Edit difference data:
------------------------------

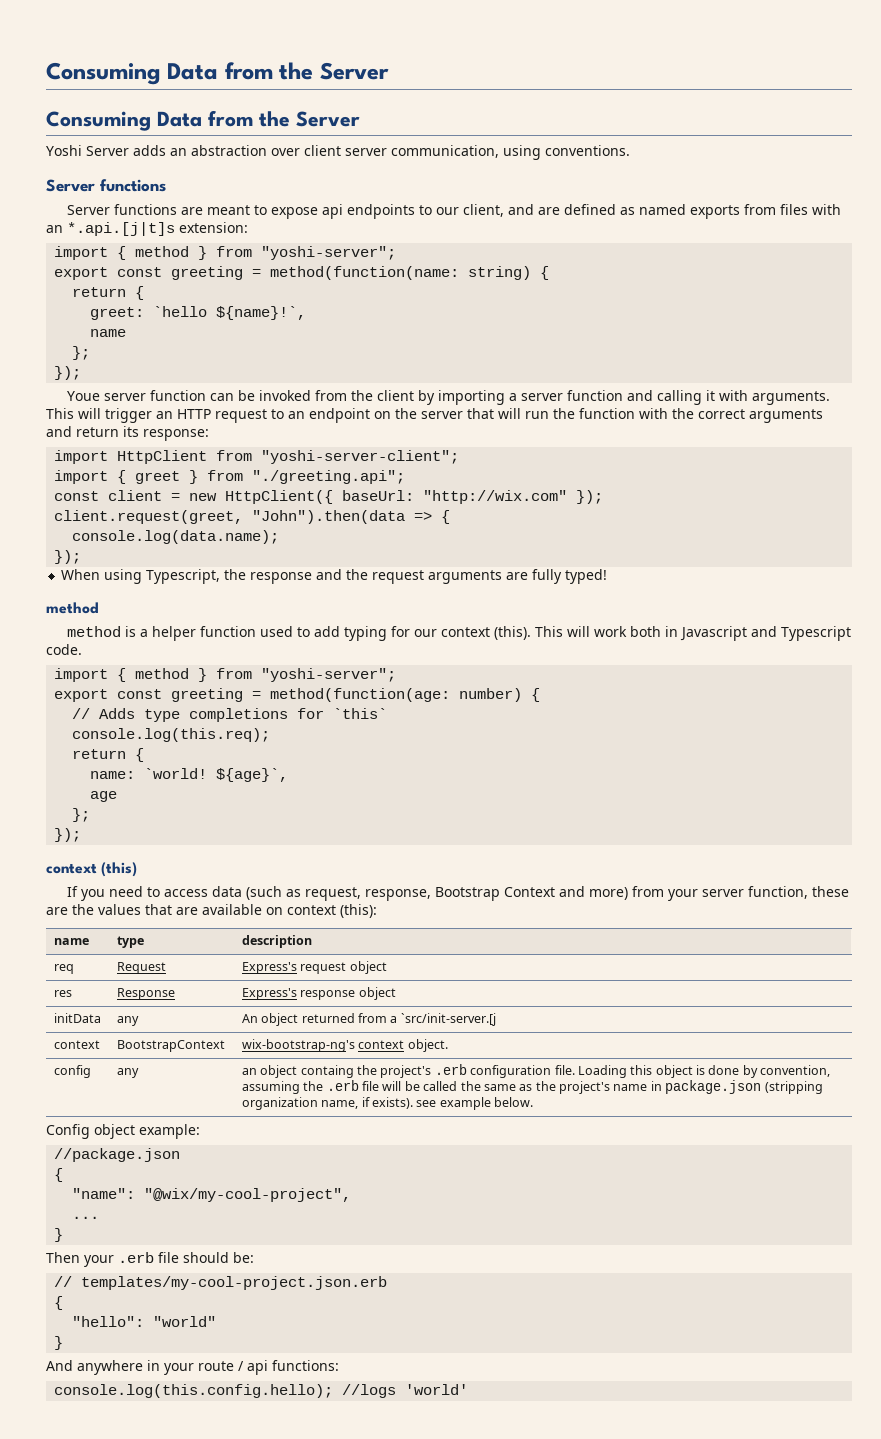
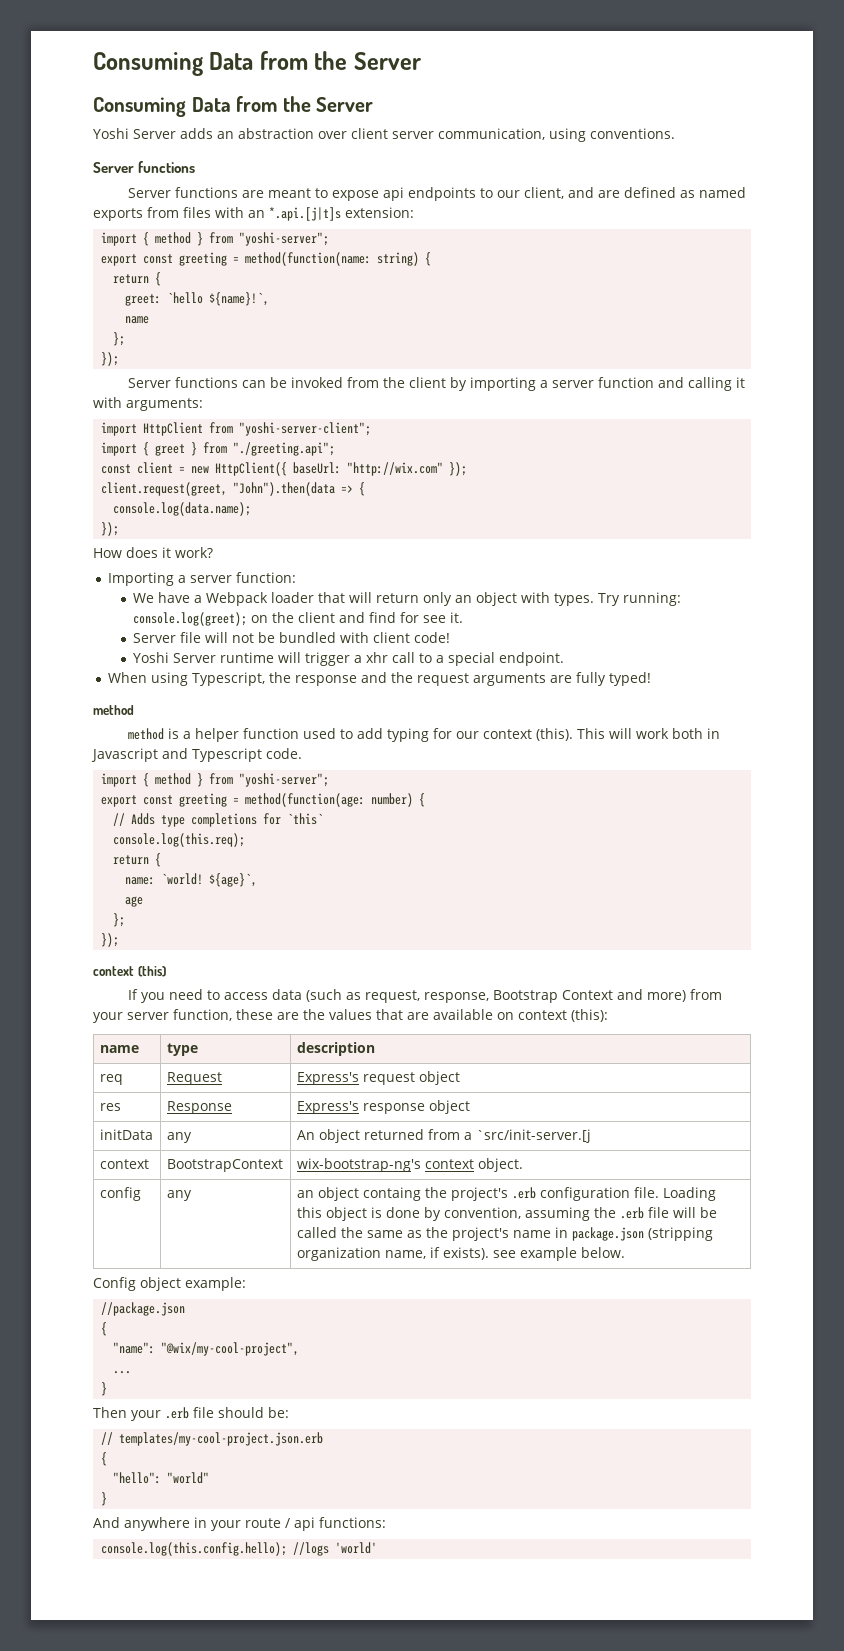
- Youe server function can be invoked from the client by importing a server function and calling it with arguments. This will trigger an HTTP request to an endpoint on the server that will run the function with the correct arguments and return its response:
+ Server functions can be invoked from the client by importing a server function and calling it with arguments:
+ How does it work?
+ Importing a server function:
+ We have a Webpack loader that will return only an object with types. Try running: console.log(greet); on the client and find for see it.
+ Server file will not be bundled with client code!
+ Yoshi Server runtime will trigger a xhr call to a special endpoint.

------------------------------

* [Assigned task]: Please show the lines in the entries above that hold the string "from".

* [Result of the task]:
- Youe server function can be invoked from the client by importing a server function and calling it with arguments. This will trigger an HTTP request to an endpoint on the server that will run the function with the correct arguments and return its response:
+ Server functions can be invoked from the client by importing a server function and calling it with arguments:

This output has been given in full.